GI-Clust: Deep Clustering for Early Gastrointestinal Cancer Detection

Published: 23 Sept 2025, Last Modified: 18 Oct 2025TS4H NeurIPS 2025EveryoneRevisionsBibTeXCC BY 4.0
Keywords: Predictive Clustering, Time-series Modelling, Interpretable Representation Learning, Phenotype Discovery / Risk Stratification, Early GI cancer detection, Modelling Primary Care Data
TL;DR: GI-Clust is a novel deep clustering model that learns from sparse multivariate primary care EHR time series to improve early GI cancer detection and identify interpretable phenotypes.

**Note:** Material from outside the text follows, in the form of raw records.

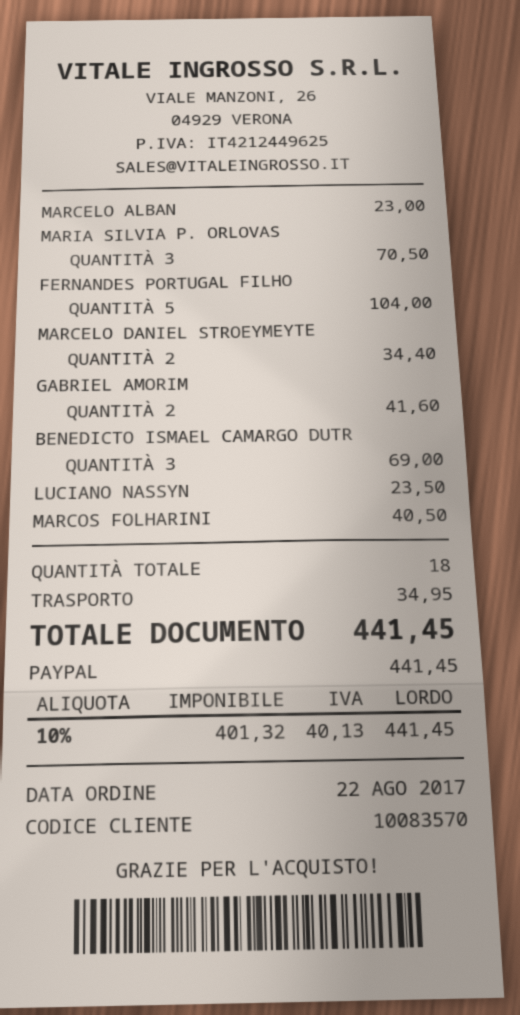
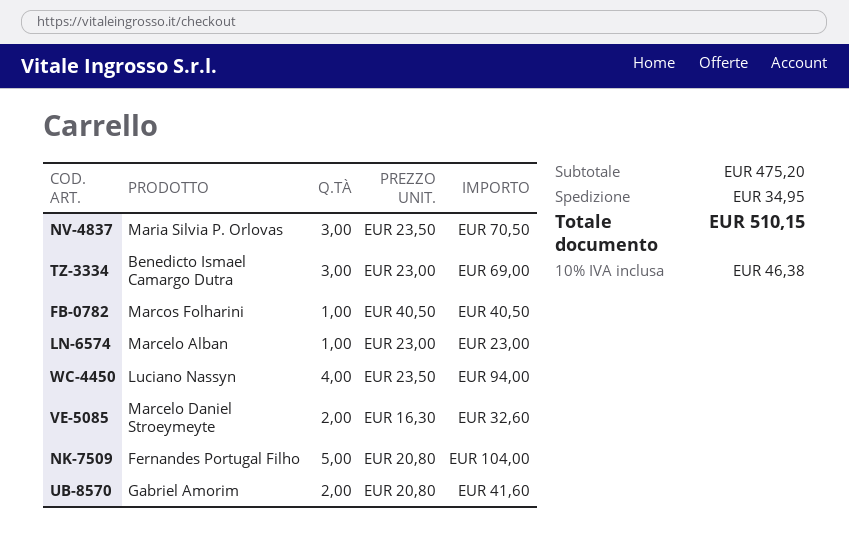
MARCELO DANIEL STROEYMEYTE: 2 for 34.40 -> 2 for 32.60
LUCIANO NASSYN: 1 for 23.50 -> 4 for 94.00
tax: 10% = 40.13 -> 10% = 46.38
total: 441.45 -> 510.15

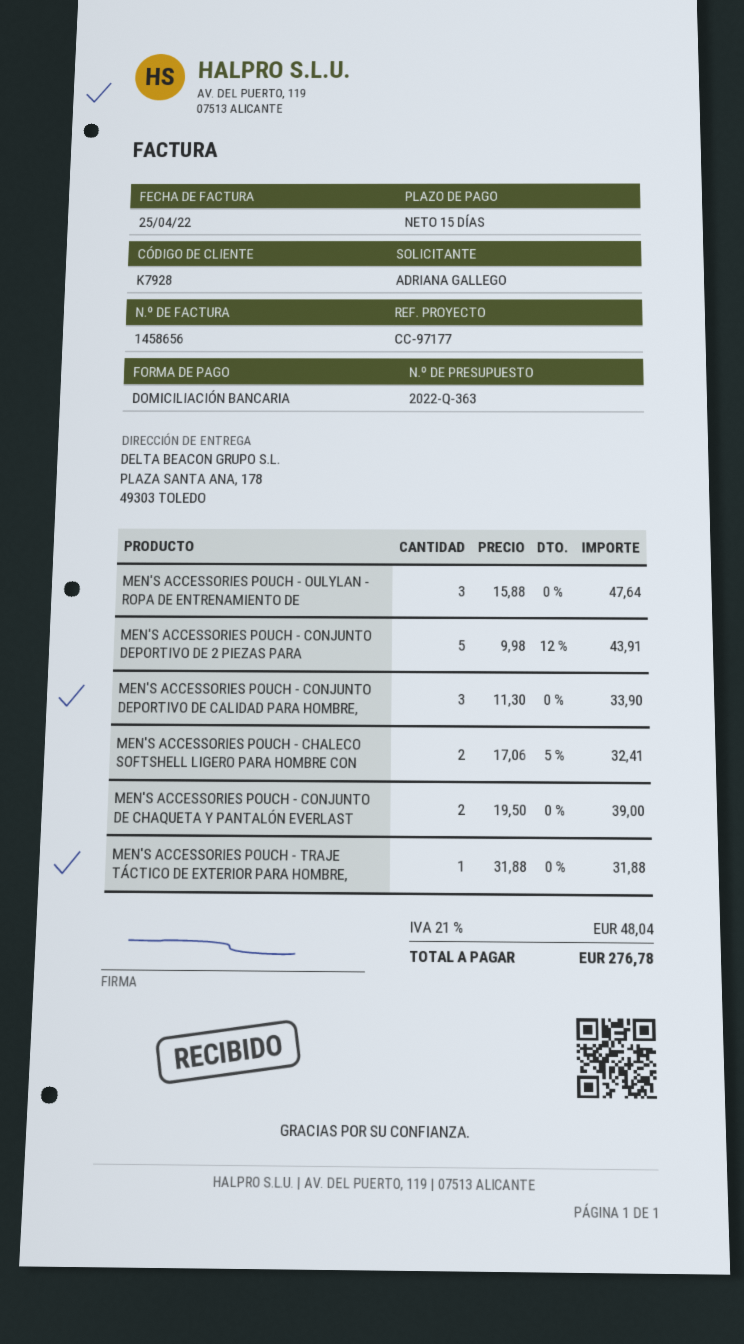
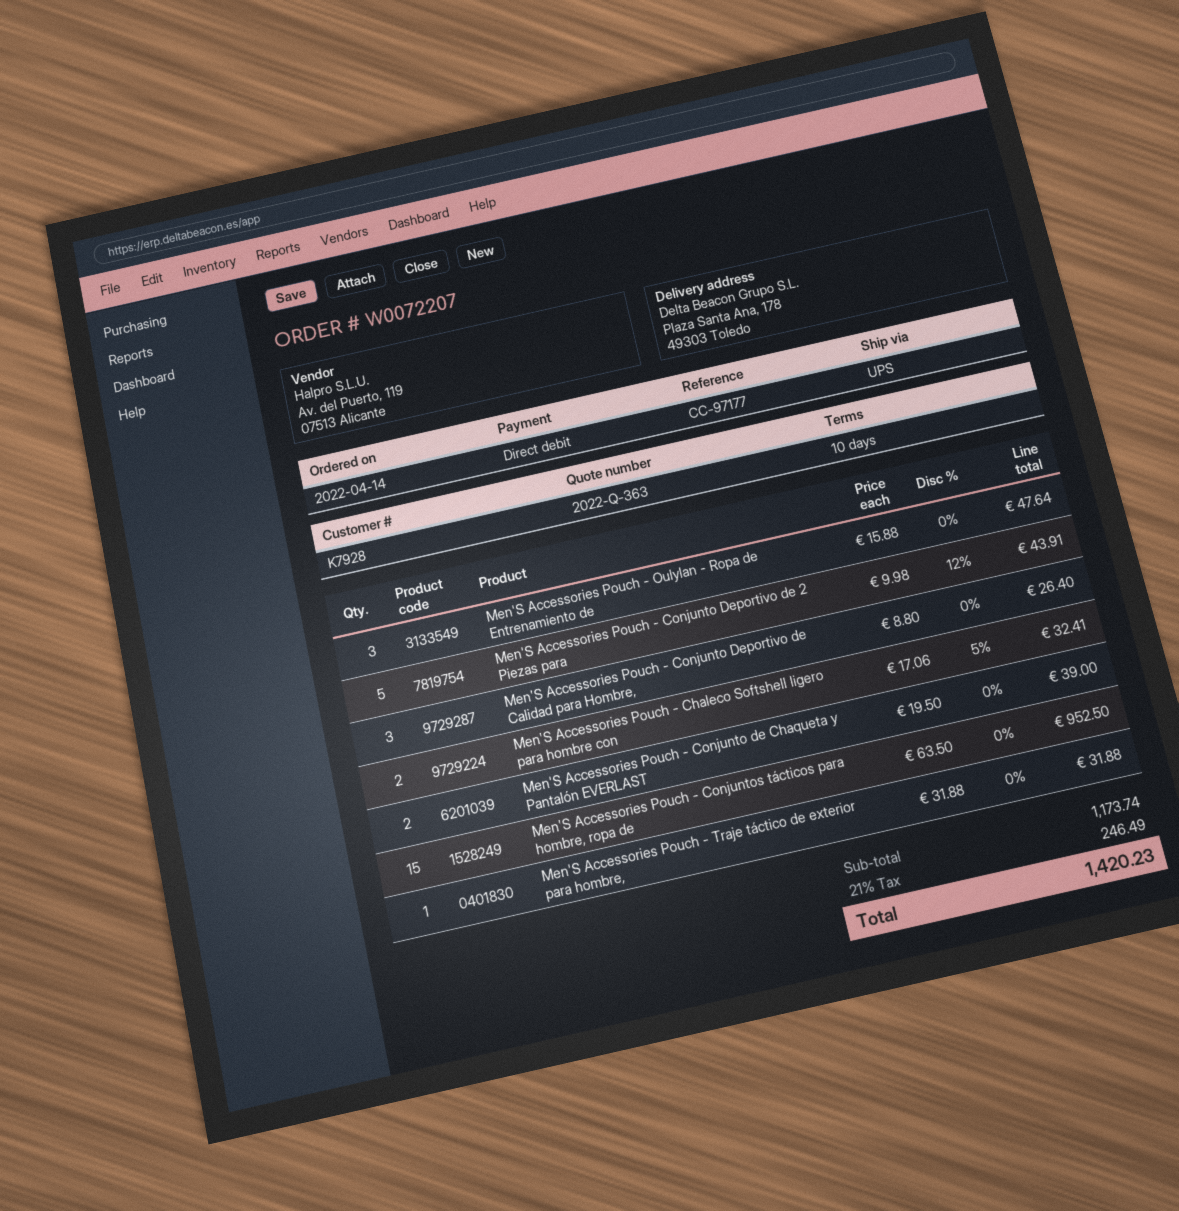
payment terms: 15 days -> 10 days
MEN'S ACCESSORIES POUCH - CONJUNTO DEPORTIVO DE CALIDAD PARA HOMBRE,: 3 x 11.30 = 33.90 -> 3 x 8.80 = 26.40
Men'S Accessories Pouch - Conjuntos tácticos para hombre, ropa de: none -> 15 x 63.50 = 952.50
tax: 21% = 48.04 -> 21% = 246.49
total: 276.78 -> 1420.23

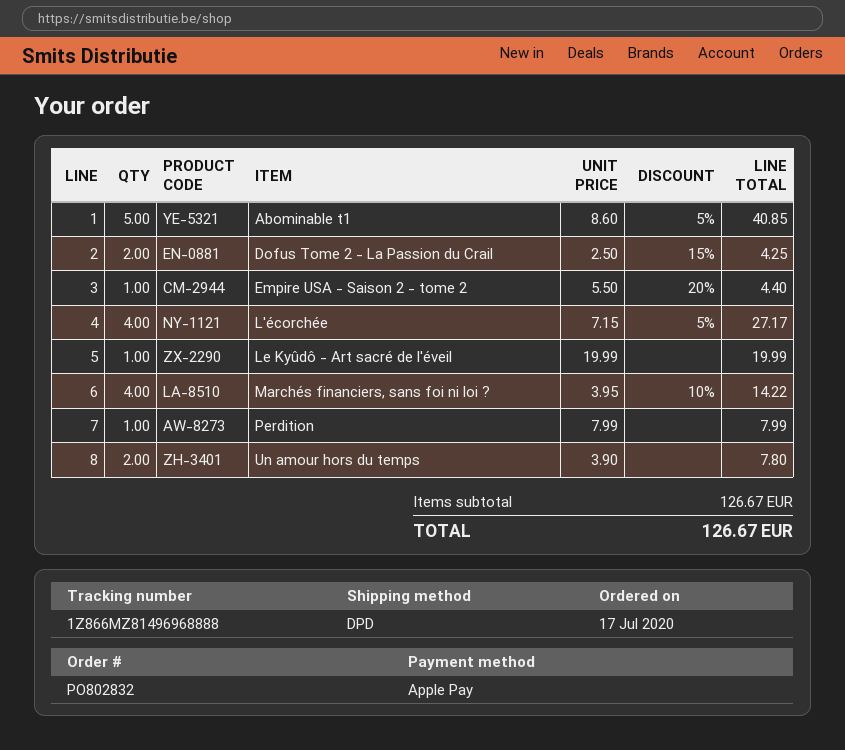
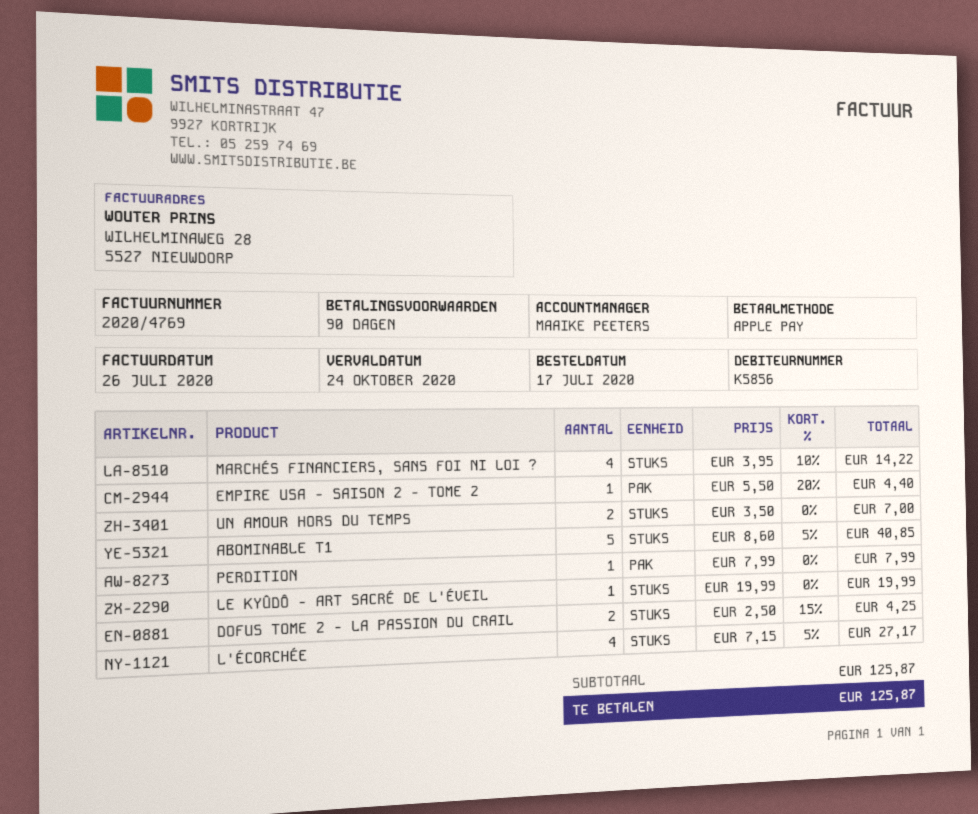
Un amour hors du temps: 2 x 3.90 = 7.80 -> 2 x 3.50 = 7.00
subtotal: 126.67 -> 125.87
total: 126.67 -> 125.87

Abstract: Early diagnosis of gastrointestinal (GI) cancers remains challenging due to non-specific symptom presentation and the limitations of existing risk stratification tools in primary care. Current models are predominantly static, failing to capture how patient trajectories evolve within electronic health records (EHRs). We present GI-Clust, a predictive deep clustering framework designed for irregular, multivariate EHR time series. GI-Clust employs a dual-encoder architecture: an LSTM-based attention encoder for temporal features with an integrated interpretability framework, and a lightweight MLP encoder for baseline risk factors, fused via a gated mechanism. Latent embeddings are clustered using a Gumbel-Softmax layer, enabling differentiable optimisation. The framework jointly optimises prediction and clustering objectives to uncover clinically interpretable patient subgroups. Evaluated on 210,970 UK primary care patients from the QResearch database, GI-Clust outperforms strong baselines, including XGBoost, LSTM-Encoder, and CAMELOT, achieving AU-ROC 0.870 and F1 0.380, while identifying phenotype-specific feature–time dependencies (e.g., haemoglobin in the six months prior to diagnosis across GI cancer subtypes). Crucially, the model generalises well to geographically distinct test regions, demonstrating robustness. To our knowledge, this is the first predictive clustering approach applied to longitudinal UK primary care data for cancer detection.